The specifications given in Table-1 show that APX-5360 has a resolution of 12bits and SNR value of 56.3dB.
Assuming that the value of the input signal is 1, the total noise component is about 0.001531


6. Resolution & SNR

The use of high resolution digitizer allows the acquisition of high SNR. There is no problem if the amplitude of the signal to be measured is large, however, when measuring a fine signal of -40dB (approx. 1%) of the digitizer, even if it is a digitizer with a performance of -70dB at full scale input, the SNR is -30dB as being compared with the input signal. In general, it is known to be difficult to determine signals and noise if the level of the signal is not greater than 5 to 6dB being compared to noise, so it is advantageous to analyze the frequency by the digitizer having a higher SNR if the level of the signal to be measured is smaller.

The intensity of the spectrum is expressed in unit of dB. On the digitizer, the value is expressed as 1/100 of a -40dB and 1/10000 of a -80dB as the number indicates the amount of noise compared to the input signal, and the larger the number, the better the performance. In the case of dB, the individual values are not meaningful as relative values are and only meaningful from comparison with other values.

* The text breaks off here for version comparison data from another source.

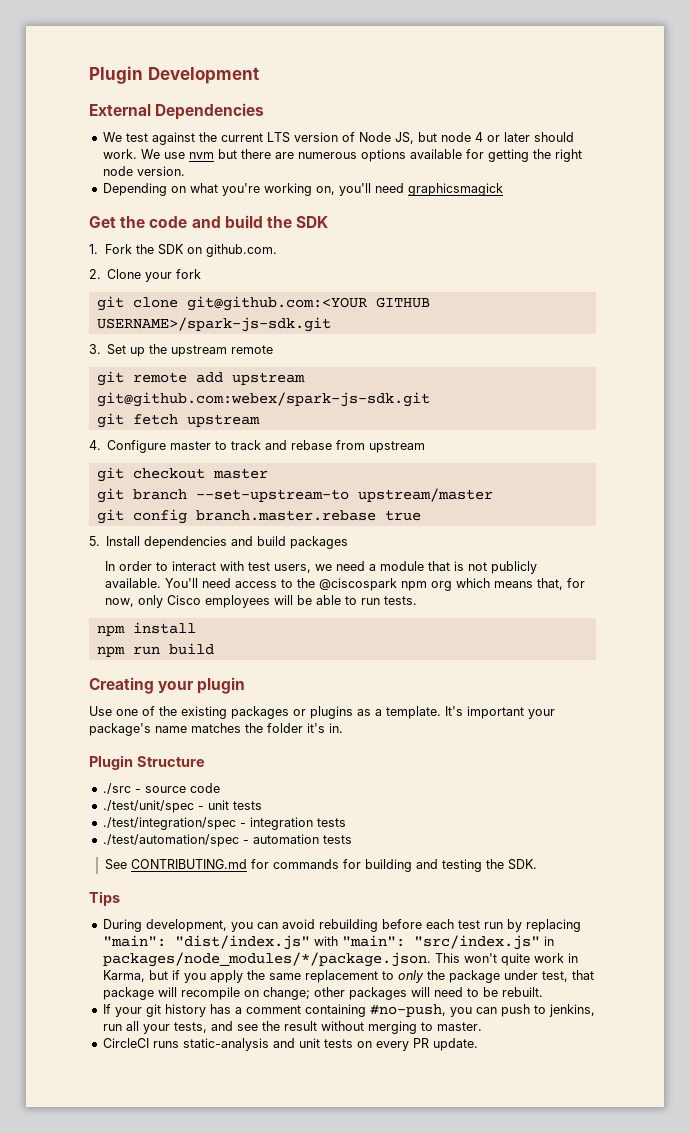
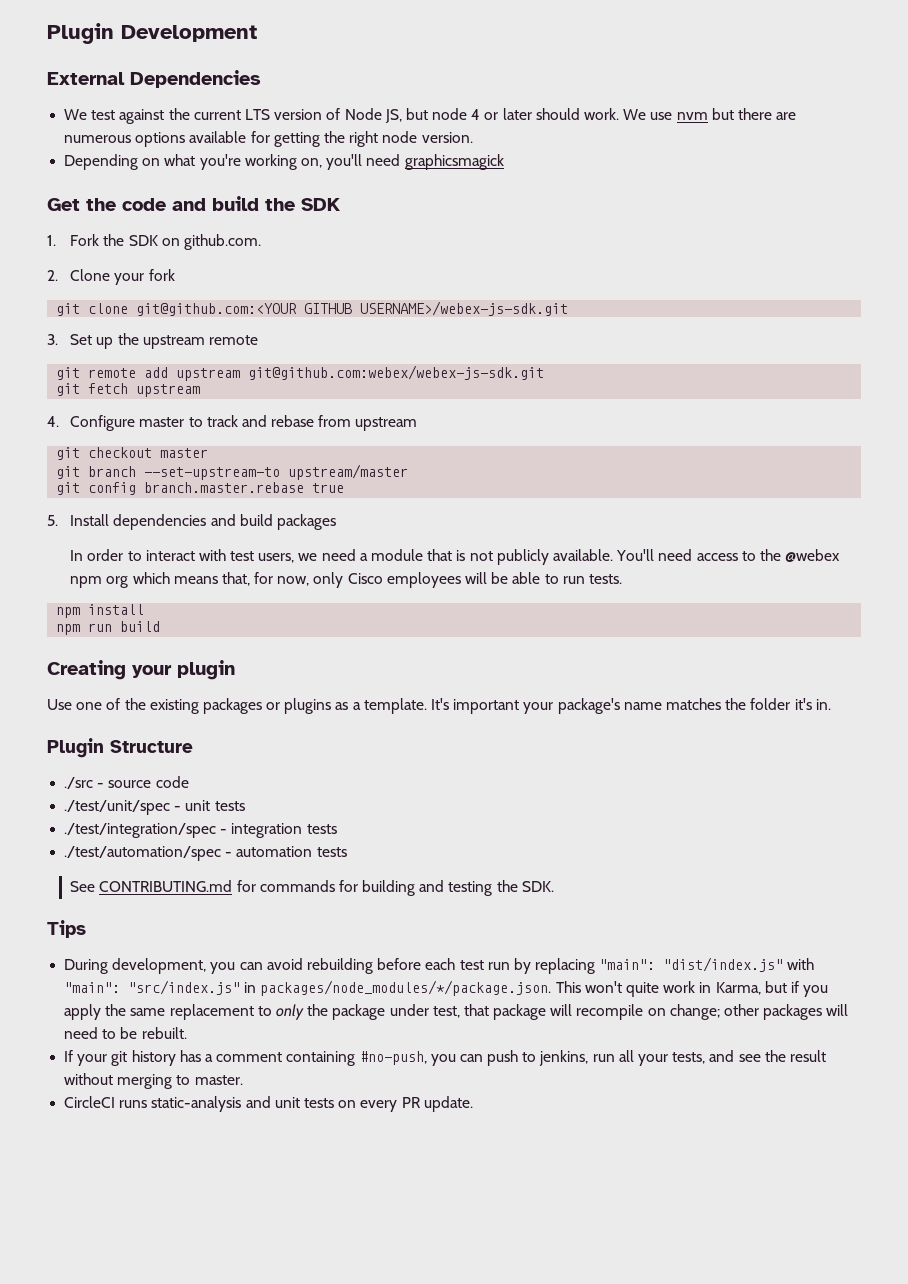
[96,317,331,332] USERNAME>/spark-js-sdk.git -> [360,301,569,316] USERNAME>/webex-js-sdk.git
[96,392,430,407] git@github.com:webex/spark-js-sdk.git -> [248,365,545,380] git@github.com:webex/webex-js-sdk.git
[318,578,397,591] @ciscospark -> [785,549,841,562] @webex

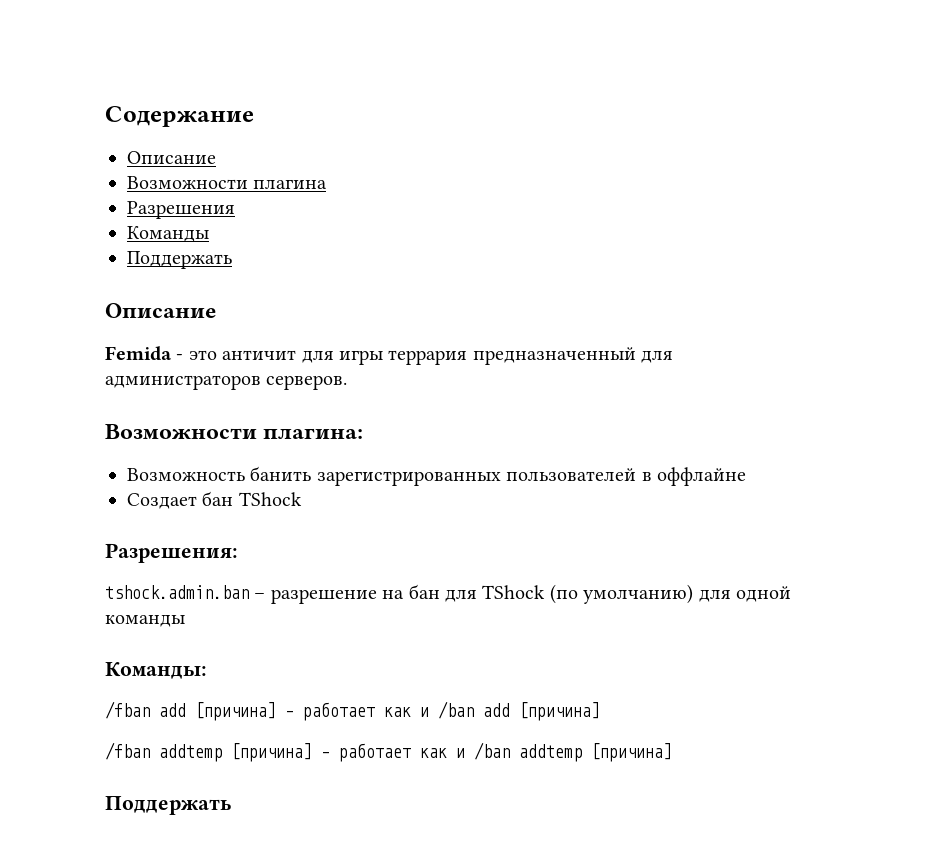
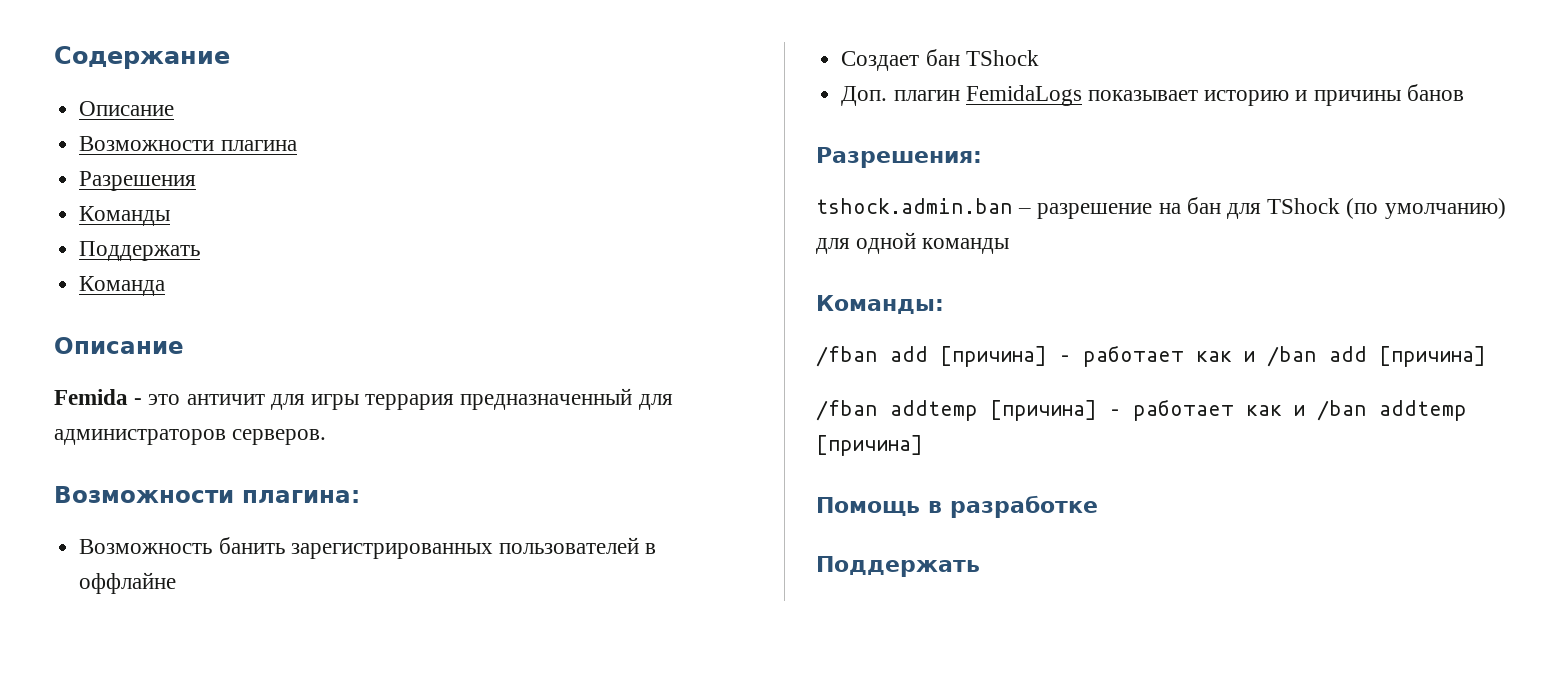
(232, 260) none -> [79,276,166,296] // Команда
(302, 499) none -> [841,84,1464,106] // Доп. плагин FemidaLogs показывает историю и причины банов
(672, 752) none -> [816,495,1098,518] // Помощь в разработке

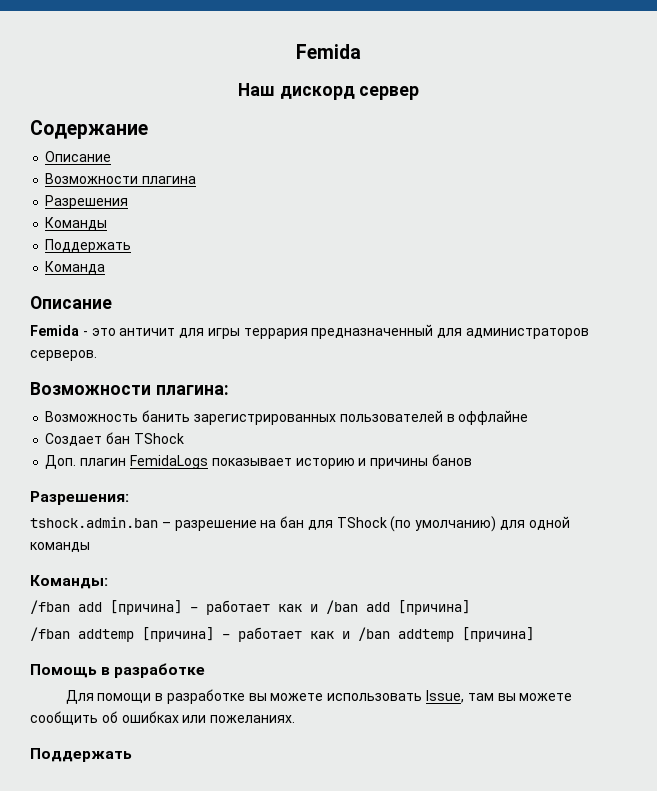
(54, 57) none -> [296,44,361,59] [237,83,420,100] Femida // Наш дискорд сервер //
(1098, 506) none -> [65,689,573,704] [30,711,296,725] // Для помощи в разработке вы можете использовать Issue, там вы можете сообщить об ошибках или пожеланиях.

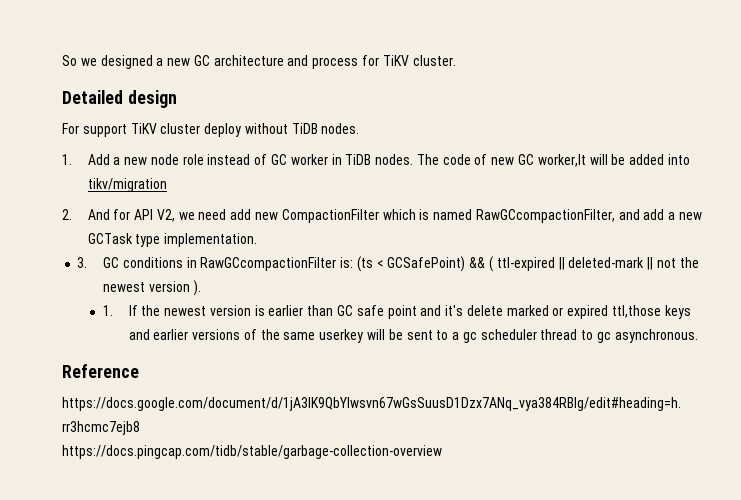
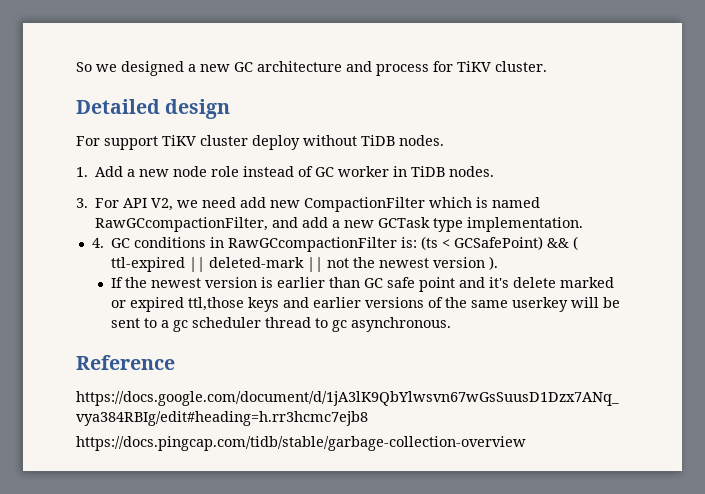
[416,154,690,167] [87,178,167,192] [62,209,131,220] The code of new GC worker,It will be added into tikv/migration // 2. And for -> [76,198,120,208] // 3. For
[77,257,88,268] 3. -> [91,238,104,248] 4.
[102,305,113,316] 1. -> (499, 263) none

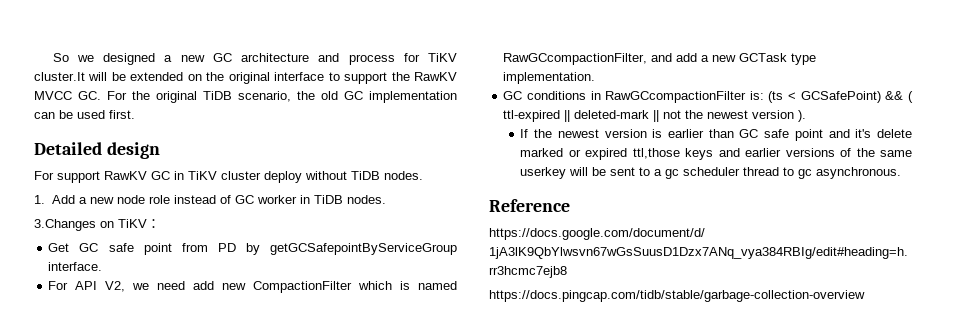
[495,61,547,72] cluster. -> [34,72,457,84] [34,91,457,103] [34,110,135,119] cluster.It will be extended on the original interface to support the RawKV MVCC GC. For the original TiDB scenario, the old GC implementation can be used first.
(158, 143) none -> [104,171,184,180] RawKV GC in
[76,198,88,208] 3. -> [34,219,160,231] [48,243,457,255] [48,262,103,271] 3.Changes on TiKV： // Get GC safe point from PD by getGCSafepointByServiceGroup interface. //
[91,238,104,248] 4. -> (596, 78) none

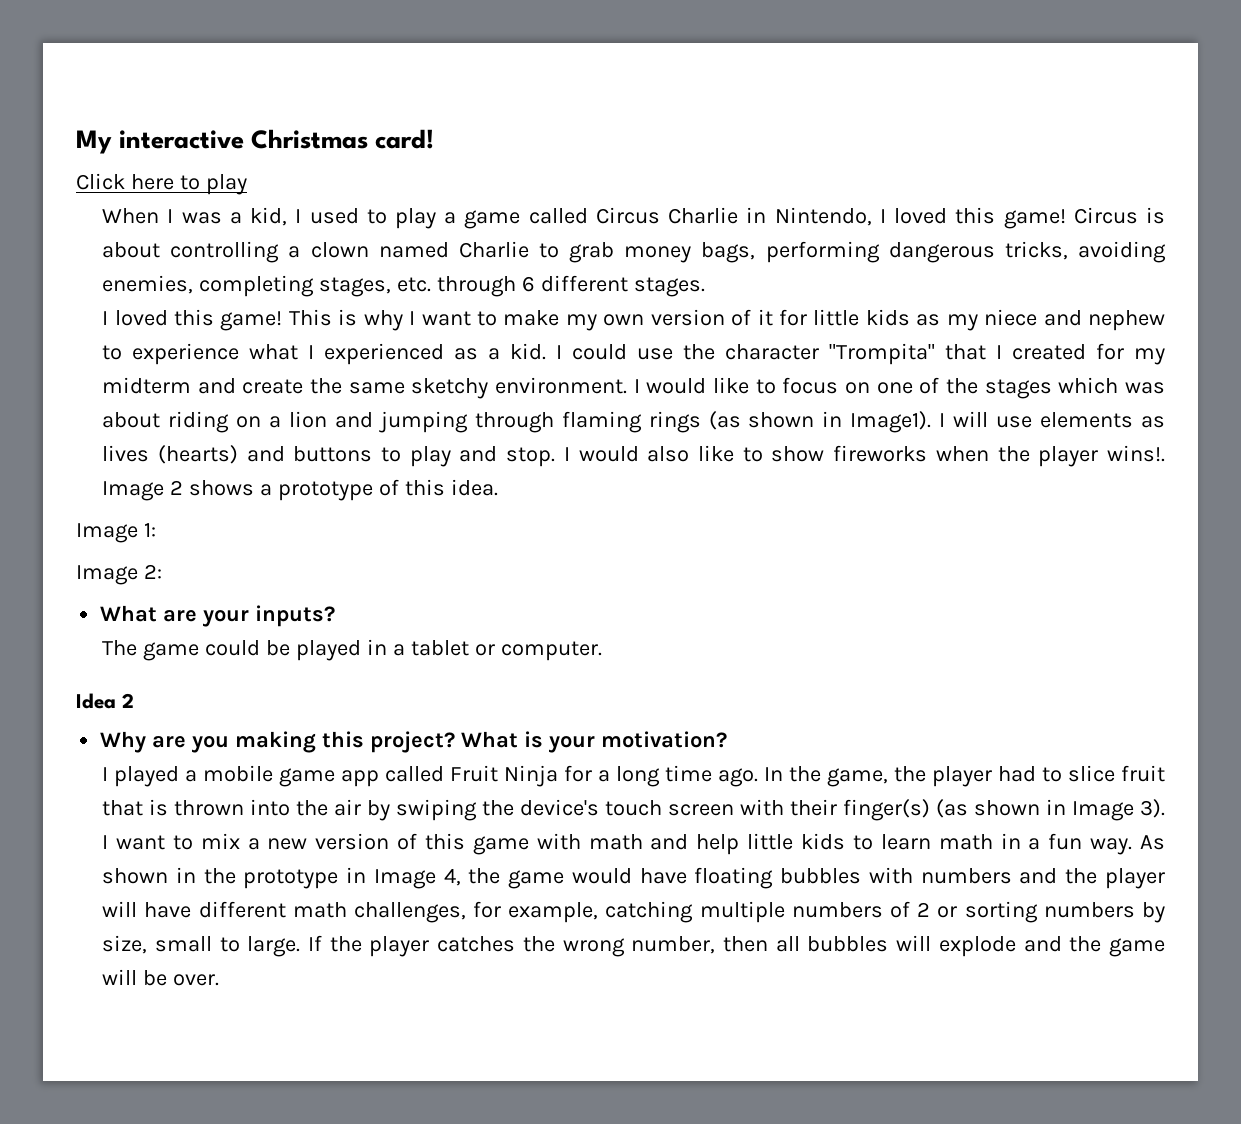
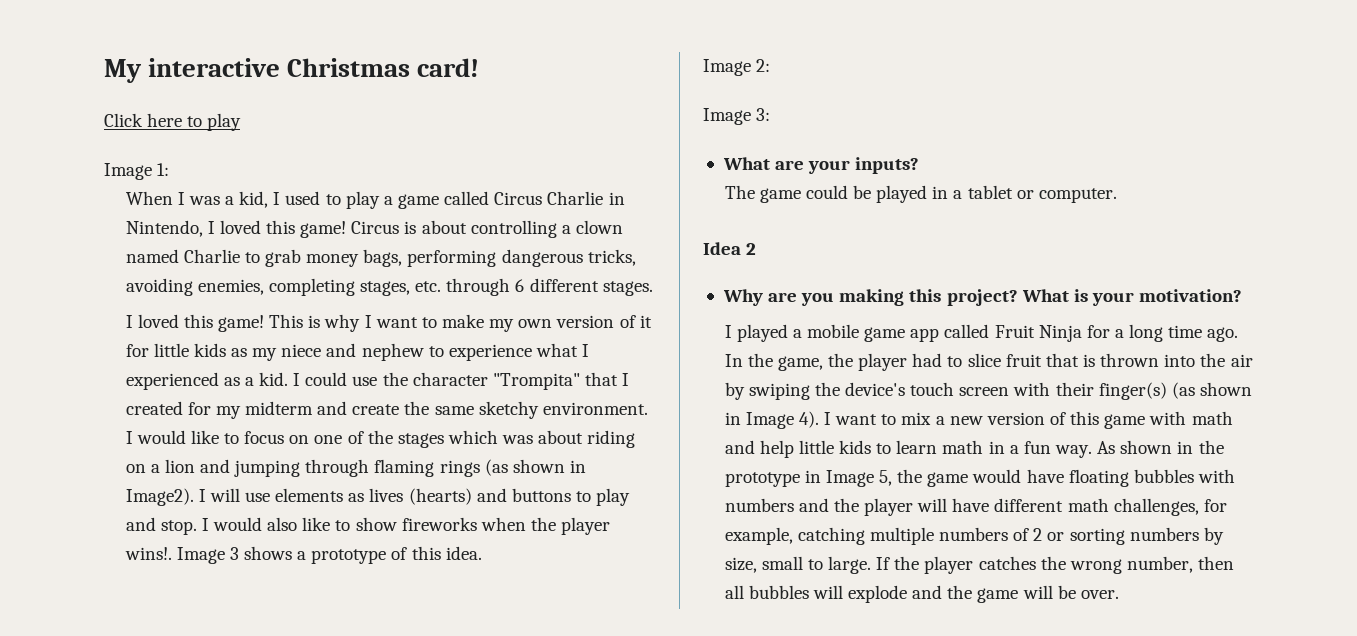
(247, 184) none -> [104,163,170,180] // Image 1:
[850,411,932,433] Image1). -> [125,488,194,506] Image2).
[170,480,184,495] 2 -> [229,547,239,560] 3
[143,523,156,537] [76,564,162,585] 1: // Image 2: -> [756,59,771,72] [703,108,771,125] 2: // Image 3:
[1139,799,1165,818] 3). -> [798,411,819,428] 4).
[443,868,461,886] 4, -> [879,470,893,486] 5,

Figure 5. Frequency Spectrum

Decibel(dB) indication

Mag. Vol. ratio
1 0.00dB
1/2 -6.02dB
1/3 -9.54dB
1/4 -12.04dB
1/5 -13.98dB
1/10 -20.00dB
1/50 -33.98dB
1/100 -40.00dB
1/500 -53.98dB
1/1,000 -60.00dB
1/5,000 -73.98dB
1/10,000 -80.00dB




The solution that employs the PCI Express interface will certainly continue to be fast-paced. PCI Express is expected to evolve from the current 2.0 to 3.0 and 4.0, and memory from DDR4 to DDR5, with digitizer boards also likely to release products with a 5Gsps or higher ADC, and product(APX-5056, GO to check specification) with a four-channel sampling capability for 500Mhz and 16 bits has been launched recently. In the future, when considering high-performance digitizer to use, it is necessary to select the product in consideration of the synchronization error between signals, usage of the external clock and the need for signal processing by the FPGA.